Exercise input:
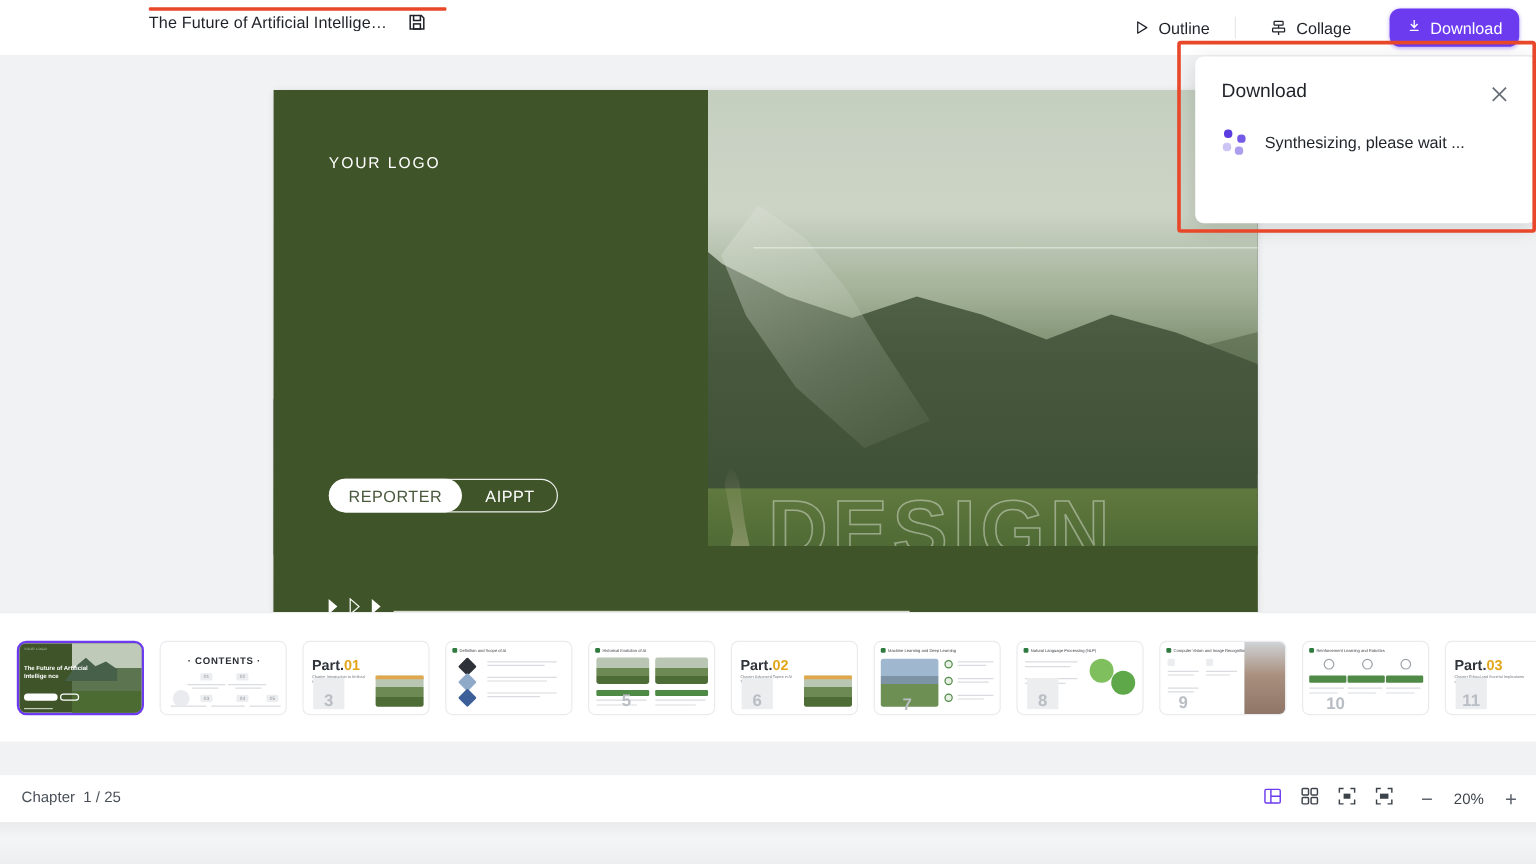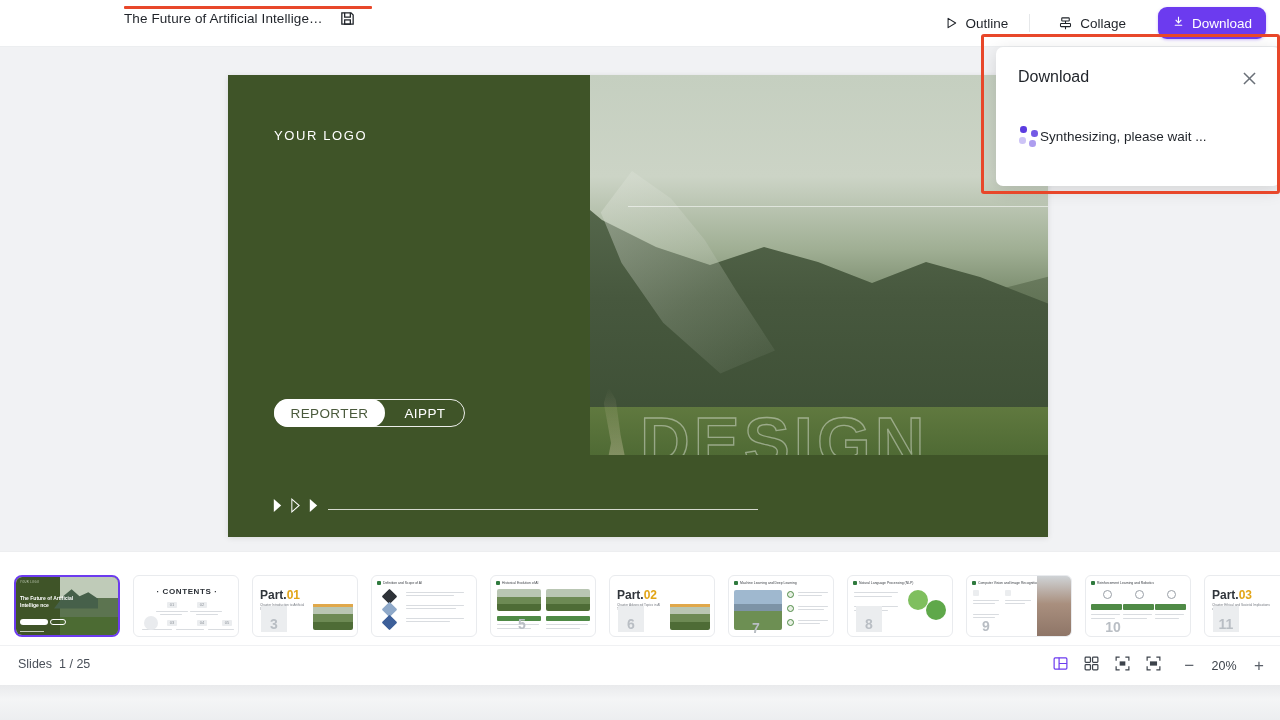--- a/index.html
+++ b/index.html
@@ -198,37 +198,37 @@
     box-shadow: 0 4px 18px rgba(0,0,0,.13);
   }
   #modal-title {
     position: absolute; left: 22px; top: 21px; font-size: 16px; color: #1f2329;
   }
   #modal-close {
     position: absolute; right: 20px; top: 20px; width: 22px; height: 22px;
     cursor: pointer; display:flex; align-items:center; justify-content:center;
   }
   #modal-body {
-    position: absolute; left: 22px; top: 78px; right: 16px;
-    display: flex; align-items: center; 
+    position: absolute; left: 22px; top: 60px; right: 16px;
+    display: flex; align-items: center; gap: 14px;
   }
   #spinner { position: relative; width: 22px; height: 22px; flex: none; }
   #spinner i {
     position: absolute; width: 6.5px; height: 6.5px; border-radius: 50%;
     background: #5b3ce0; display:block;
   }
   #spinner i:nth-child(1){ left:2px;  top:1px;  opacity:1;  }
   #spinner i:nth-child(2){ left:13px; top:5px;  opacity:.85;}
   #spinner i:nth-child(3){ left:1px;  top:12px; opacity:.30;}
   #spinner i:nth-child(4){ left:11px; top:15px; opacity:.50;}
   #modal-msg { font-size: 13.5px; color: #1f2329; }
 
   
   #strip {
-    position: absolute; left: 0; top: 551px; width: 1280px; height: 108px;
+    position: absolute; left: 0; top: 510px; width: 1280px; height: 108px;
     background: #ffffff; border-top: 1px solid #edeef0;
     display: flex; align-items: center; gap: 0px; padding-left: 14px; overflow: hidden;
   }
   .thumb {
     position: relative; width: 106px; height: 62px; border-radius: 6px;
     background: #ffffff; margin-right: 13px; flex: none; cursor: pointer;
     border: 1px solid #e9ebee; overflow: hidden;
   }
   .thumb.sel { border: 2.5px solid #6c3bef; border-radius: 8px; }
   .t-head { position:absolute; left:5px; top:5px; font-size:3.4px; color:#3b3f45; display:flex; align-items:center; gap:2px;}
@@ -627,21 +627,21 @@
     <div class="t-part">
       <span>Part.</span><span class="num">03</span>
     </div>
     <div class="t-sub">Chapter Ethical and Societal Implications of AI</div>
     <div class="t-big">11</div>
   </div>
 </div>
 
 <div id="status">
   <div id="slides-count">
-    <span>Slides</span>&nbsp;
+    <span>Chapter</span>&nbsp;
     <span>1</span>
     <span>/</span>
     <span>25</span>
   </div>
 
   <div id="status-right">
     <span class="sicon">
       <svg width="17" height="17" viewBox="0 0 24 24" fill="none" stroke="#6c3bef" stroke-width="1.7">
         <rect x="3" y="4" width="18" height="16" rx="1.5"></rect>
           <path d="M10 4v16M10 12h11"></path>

Task brief: State how many lines of the records above contain "left", with no words besides the number.

Exercise response: 11